- **AVAILABLE DATA**

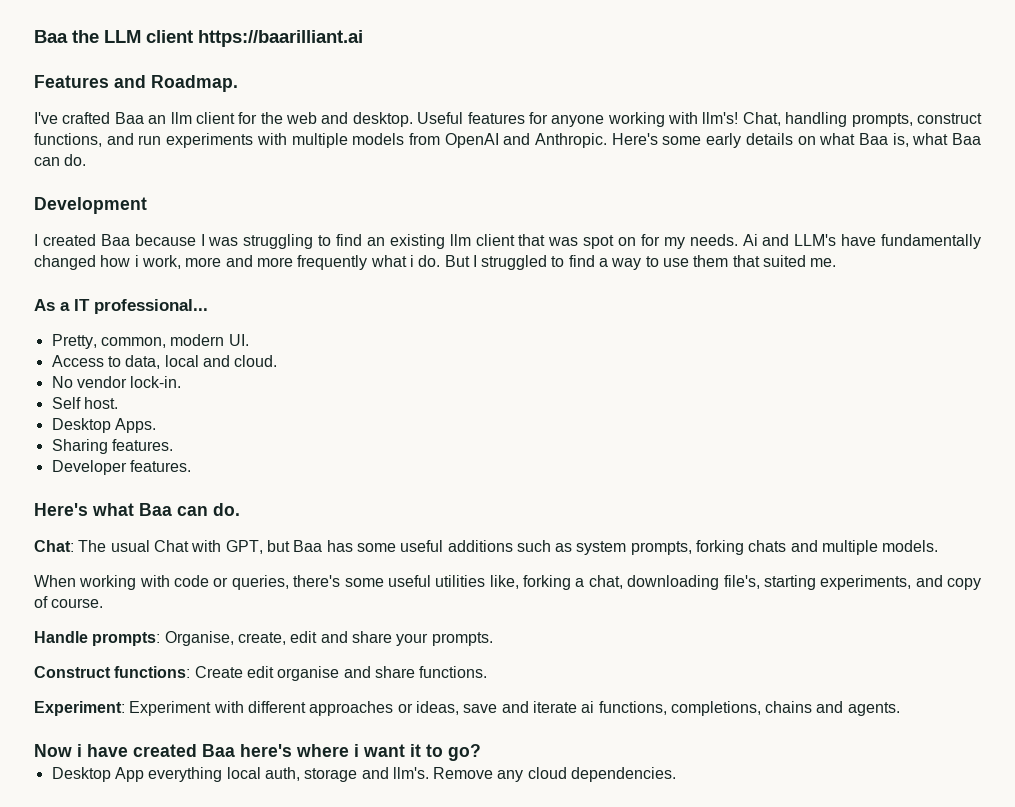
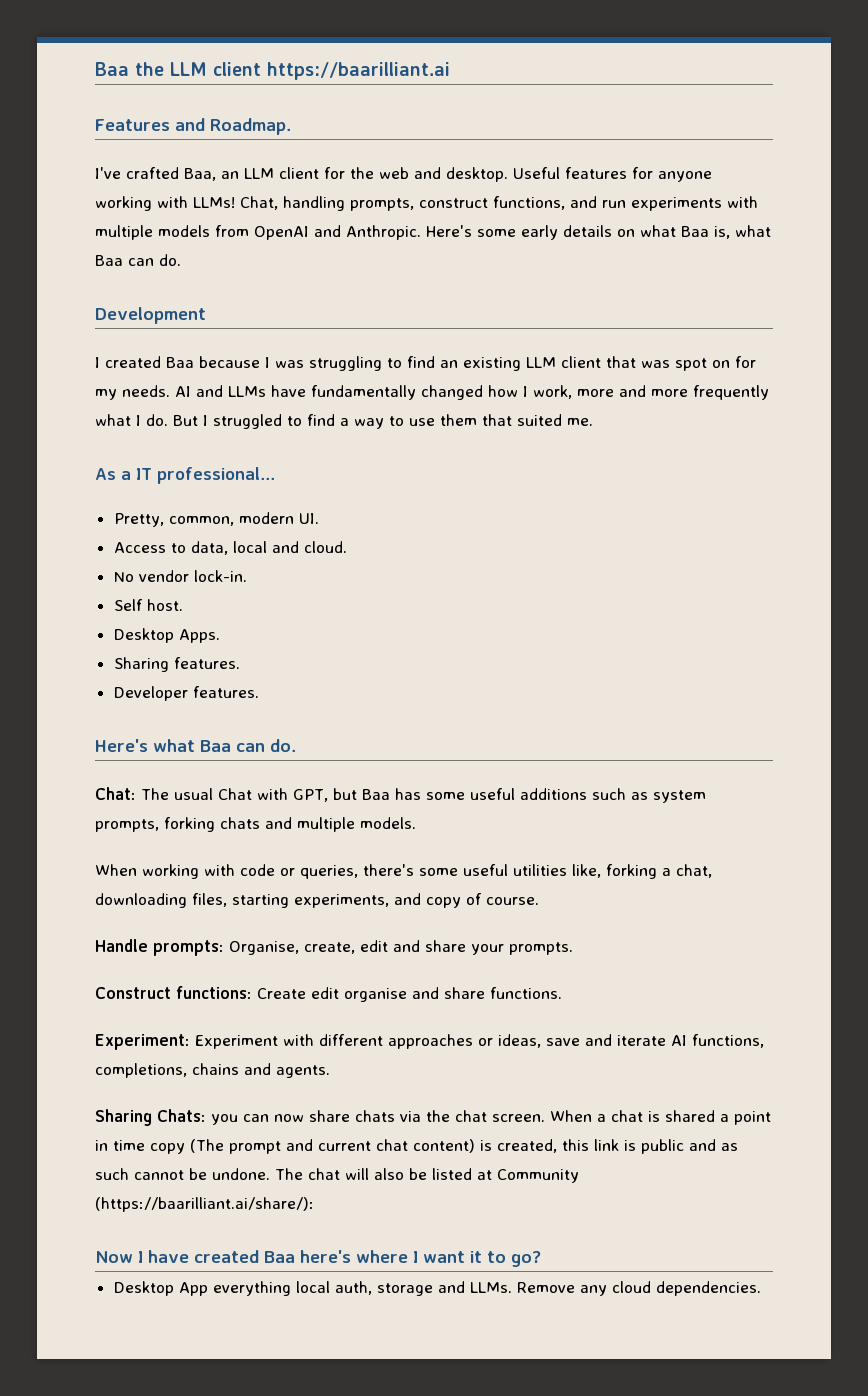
- I've crafted Baa an llm client for the web and desktop.
+ I've crafted Baa, an LLM client for the web and desktop.
- Useful features for anyone working with llm's!
+ Useful features for anyone working with LLMs!
- I created Baa because I was struggling to find an existing llm client that was spot on for my needs.
+ I created Baa because I was struggling to find an existing LLM client that was spot on for my needs.
- Ai and LLM's have fundamentally changed how i work, more and more frequently what i do.
+ AI and LLMs have fundamentally changed how I work, more and more frequently what I do.
- When working with code or queries, there's some useful utilities like, forking a chat, downloading file's, starting experiments, and copy of course.
+ When working with code or queries, there's some useful utilities like, forking a chat, downloading files, starting experiments, and copy of course.
- Experiment: Experiment with different approaches or ideas, save and iterate ai functions, completions, chains and agents.
+ Experiment: Experiment with different approaches or ideas, save and iterate AI functions, completions, chains and agents.
+ Sharing Chats: you can now share chats via the chat screen. When a chat is shared a point in time copy (The prompt and current chat content) is created, this link is public and as such cannot be undone. The chat will also be listed at Community (https://baarilliant.ai/share/):
- Now i have created Baa here's where i want it to go?
+ Now I have created Baa here's where I want it to go?
- Desktop App everything local auth, storage and llm's.
+ Desktop App everything local auth, storage and LLMs.

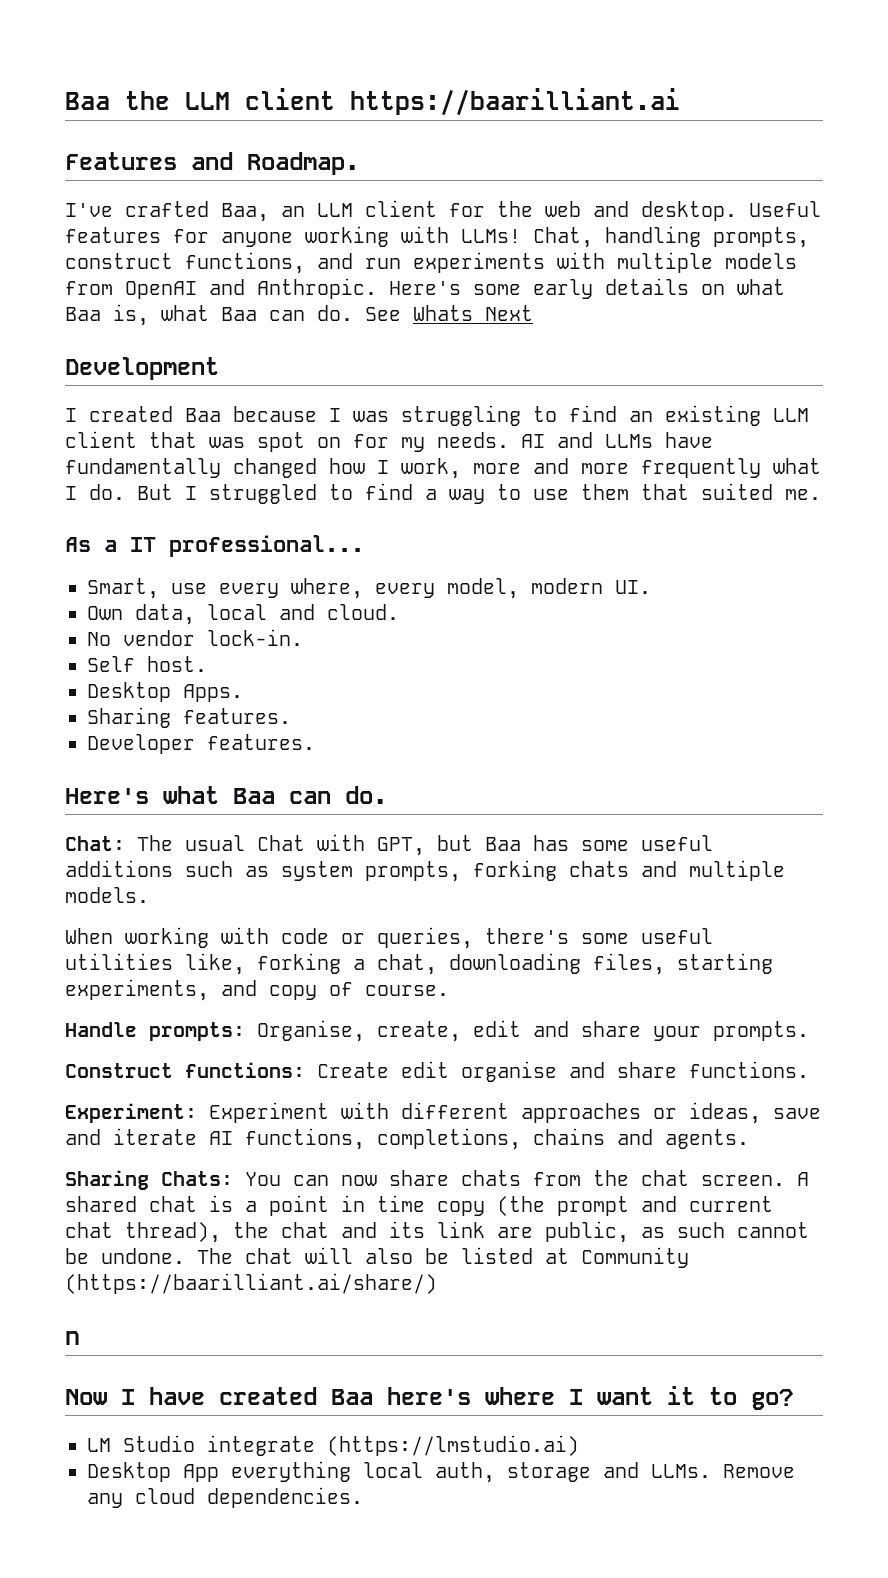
+ See Whats Next
- Pretty, common, modern UI.
+ Smart, use every where, every model, modern UI.
- Access to data, local and cloud.
+ Own data, local and cloud.
- Sharing Chats: you can now share chats via the chat screen.
+ Sharing Chats: You can now share chats from the chat screen.
- When a chat is shared a point in time copy (The prompt and current chat content) is created, this link is public and as such cannot be undone.
+ A shared chat is a point in time copy (the prompt and current chat thread), the chat and its link are public, as such cannot be undone.
- The chat will also be listed at Community (https://baarilliant.ai/share/):
+ The chat will also be listed at Community (https://baarilliant.ai/share/)
+ n
+ LM Studio integrate (https://lmstudio.ai)

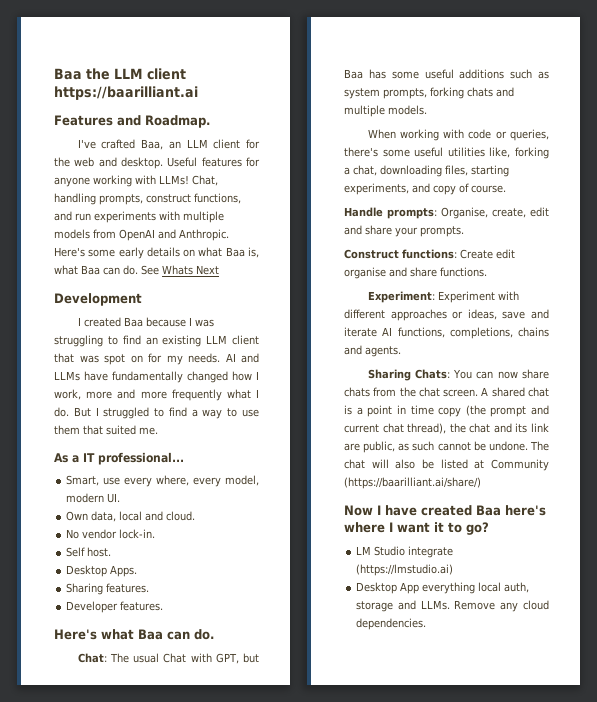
- n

- **WHAT NEEDS TO BE DONE**
Looking at the entries above, can you reproduce exactly the lines from the one that holds "AI and LLMs" through the one that holds "files, starting experiments, and copy of course.", and only those?

- **REPLY**
+ AI and LLMs have fundamentally changed how I work, more and more frequently what I do.
- When working with code or queries, there's some useful utilities like, forking a chat, downloading file's, starting experiments, and copy of course.
+ When working with code or queries, there's some useful utilities like, forking a chat, downloading files, starting experiments, and copy of course.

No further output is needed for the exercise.